Many of my patients noticed the onset of their health problems during a rough time in their life. Caring for an aging parent, the loss of a loved one or a divorce can be the tipping point for an autoimmune response.

5. Toxins

Our environment has been bombarded with toxins that were unknown 100 years ago. Studies have shown toxins play a role in autoimmune cases such as autoimmune thyroiditis.

6. Sugar

It should be no surprise that sugar is on this list, but I’m not just talking about the stereotypical junk food. There aremany “healthy” junk foods that are popular in the health food community that will not be good for autoimmune conditions.

Healthier-sounding terms like “organic turbinado sugar” or “agave nectar” on a food label may sound more earthy and natural, but sugar is still sugar to the immune system.

7. Chocolate

This yummy food can cause a lot of damage to someone living with an autoimmune condition. The literature shows that some people who struggle with autoimmune problems may be negatively affected by chocolate.

8. Dairy

Casein, the main protein found in milk and other dairy products, can be a trigger for runaway inflammation in the body. Removal of the dairy proteins in ghee or clarified butter can be a safer alternative for some people. Some autoimmunity disorders can also handle fermented dairy, like grass-fed whole yogurt or kefir.

9. Nightshades

A plant group that consists of tomatoes, peppers, potatoes, eggplants, goji berries and some spices contains alkaloids in their skin which can cause an inflammatory response in the body.

10. SIBO

Small intestinal bacterial overgrowth, or SIBO, occurs when normal bacteria of the microbiome grow from the large intestines where they belong into the small intestines. This can lead to a number of localized autoimmune spectrum conditions such as IBS and acid reflux. Chronic SIBO can also lead to a leaky gut which can then cause autoimmune problems throughout the body.

11. Weakened microbiome

The majority of your immune system resides in what’s referred to as the microbiome. This highly sophisticated gut ecosystem consists of trillions of bacteria colonies. Your microbiome controls not only your immune system but your brain, hormones and genetic expression.

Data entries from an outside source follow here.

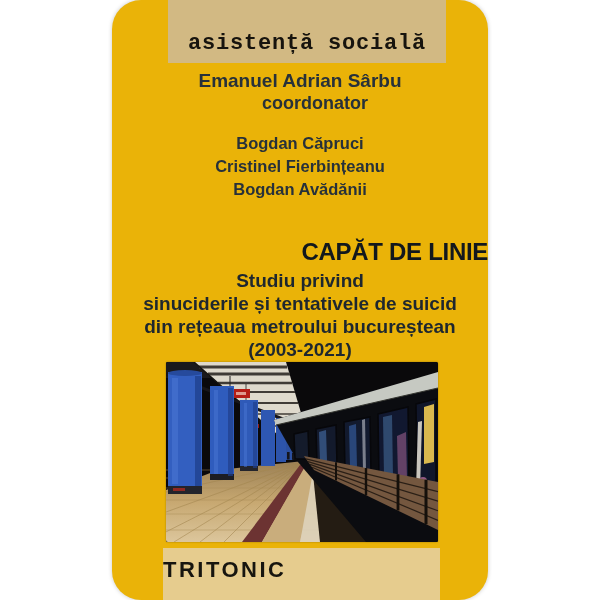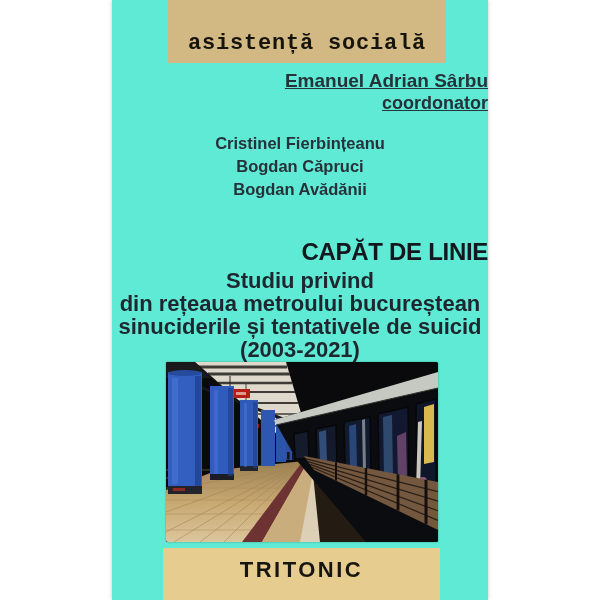--- a/index.html
+++ b/index.html
@@ -55,7 +55,7 @@
 <body>
 
 <div class="page">
-  <div class="cover" style="background: #5eead4;">
+  <div class="cover" style="background: #eab308; border-radius: 29px;">
 
     <div class="series-band" style="background: rgb(210, 185, 131);">
       <span class="series-label">asistență socială</span>

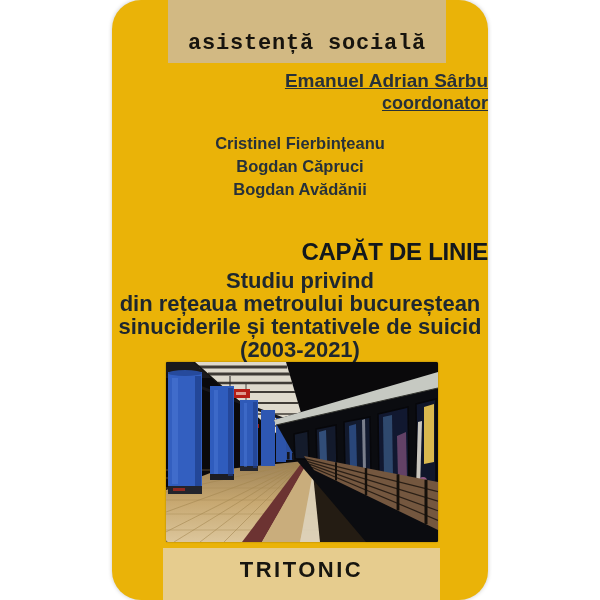--- a/index.html
+++ b/index.html
@@ -23,7 +23,7 @@
     font-weight:bold;font-size:22px;letter-spacing:.8px;color:#17140e;
     white-space:nowrap;
   }
-  .coordinator{position:absolute;left:0;right:0;top:69px;text-align:right;color:#27313a;text-decoration:underline;}
+  .coordinator{position:absolute;left:0;right:0;top:69px;text-align:center;color:#27313a;}
   .coord-name{font-size:19px;font-weight:600;line-height:23px;}
   .coord-role{font-size:18px;font-weight:600;line-height:22px;padding-left:30px;}
   .authors{position:absolute;left:0;right:0;top:132px;text-align:center;color:#27313a;

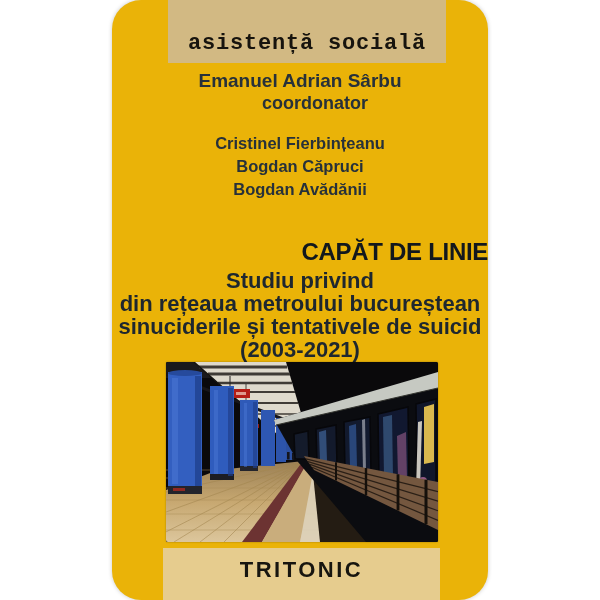--- a/index.html
+++ b/index.html
@@ -67,8 +67,8 @@
     </div>
 
     <div class="authors">
+      <div>Bogdan Căpruci</div>
       <div>Cristinel Fierbințeanu</div>
-      <div>Bogdan Căpruci</div>
       <div>Bogdan Avădănii</div>
     </div>
 

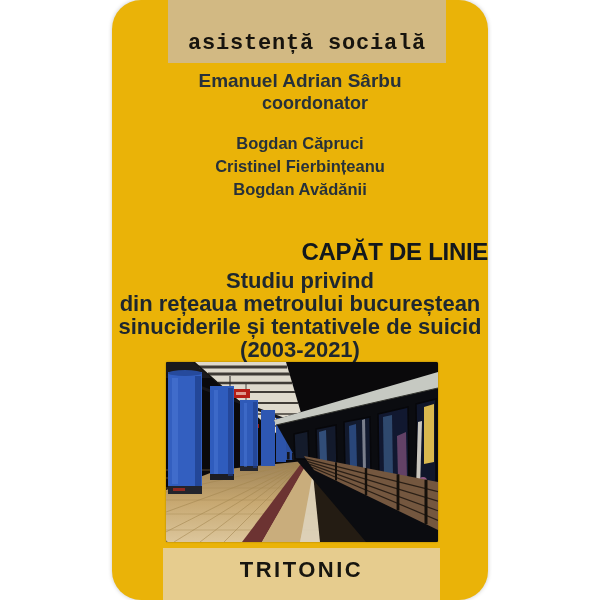--- a/index.html
+++ b/index.html
@@ -34,7 +34,7 @@
   }
   .book-subtitle{
     position:absolute;left:0;right:0;top:269px;text-align:center;color:#1e272f;
-    font-size:22px;font-weight:600;line-height:23px;
+    font-size:19px;font-weight:600;line-height:23px;
   }
   .photo{
     position:absolute;left:54px;top:362px;width:272px;height:180px;

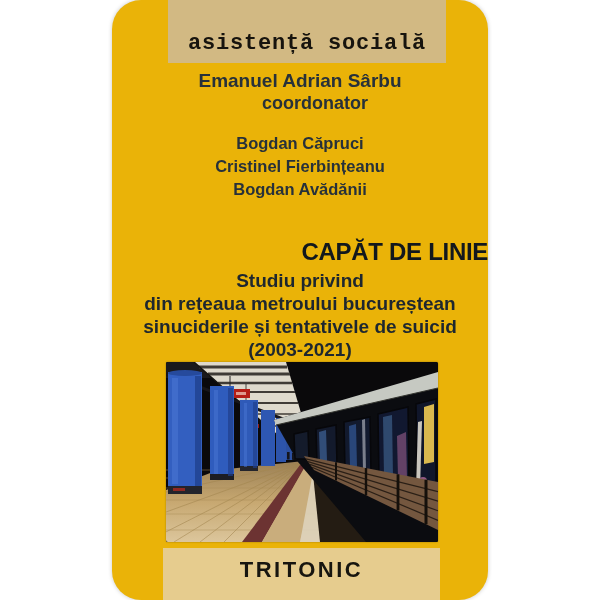--- a/index.html
+++ b/index.html
@@ -76,8 +76,8 @@
 
     <div class="book-subtitle">
       <div>Studiu privind</div>
+      <div>sinuciderile și tentativele de suicid</div>
       <div>din rețeaua metroului bucureștean</div>
-      <div>sinuciderile și tentativele de suicid</div>
       <div>(2003-2021)</div>
     </div>
 

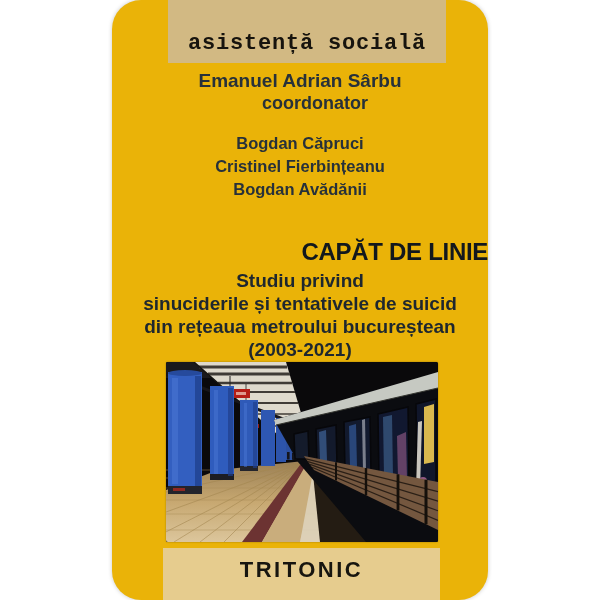--- a/index.html
+++ b/index.html
@@ -44,7 +44,7 @@
   .photo svg{display:block;width:100%;height:100%;}
   .publisher-band{
     position:absolute;left:51px;top:548px;width:277px;height:52px;
-    background:#e6cc8e;text-align:center;
+    background:#e6cc8e;
   }
   .publisher-name{
     margin-top:9px;display:inline-block;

Parasitic, yeast and fungal infections have all been implicated in a variety of autoimmune type conditions such as Parkinson’s and M.S. It’s also important to note that you don’t necessarily have to be experiencing gastrointestinal symptoms to be affected by these pathogens.

I run a specific two or three day stool lab to uncover these often undiagnosed factors in autoimmunity.

12. Leaky gut syndrome

Functional medicine considers an increased permeability to the gut lining, or a “leaky gut,” a precursor to autoimmunity. All of the above-mentioned triggers can lead to leaky gut syndrome. Because of this, a leaky gut can be seen as a causal trigger, but also the effect that proceeds from an autoimmune condition.

When your gut is damaged undigested food proteins and bacterial endotoxins can pass through the protective gut lining, turning on an autoimmune reaction throughout the body.

In summary, finding out your individual underlying triggers can save you from the years of unnecessary suffering that millions with autoimmune conditions go through. I clinically investigate autoimmune cases all around the world,customizing personalized plans for the individual.